**EXERCISE**: The records below are to be returned exactly as written, minus their pictures.

== INPUT DATA ==

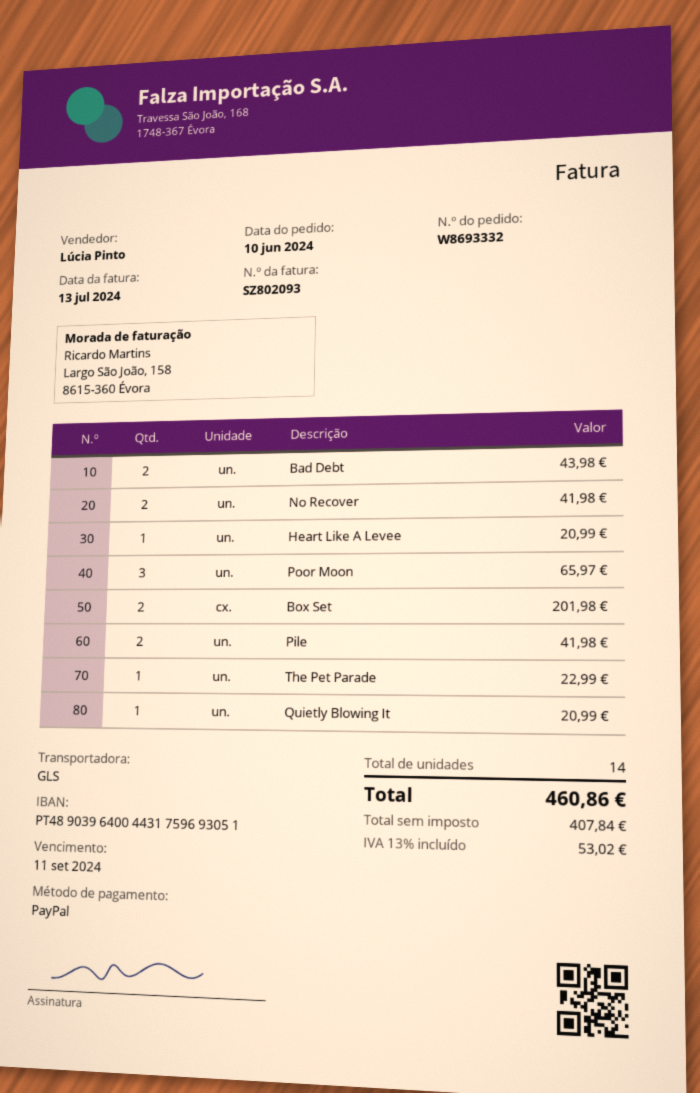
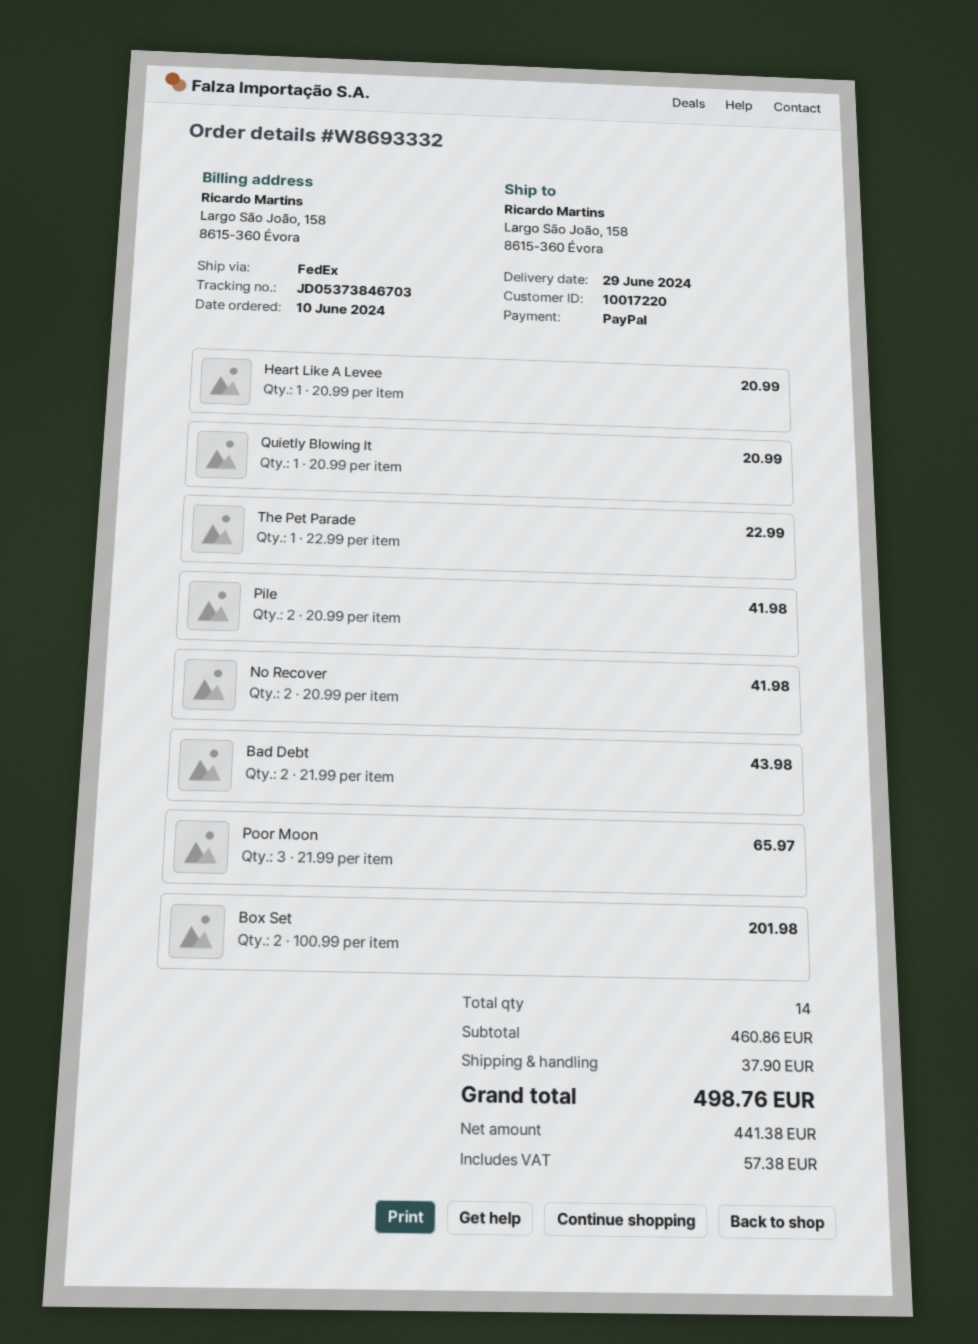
shipping method: GLS -> FedEx
shipping: none -> 37.90
net: 407.84 -> 441.38
tax: 53.02 -> 57.38
total: 460.86 -> 498.76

===

**SOLUTION FOR THIS TASK**:
shipping method: GLS -> FedEx
shipping: none -> 37.90
net: 407.84 -> 441.38
tax: 53.02 -> 57.38
total: 460.86 -> 498.76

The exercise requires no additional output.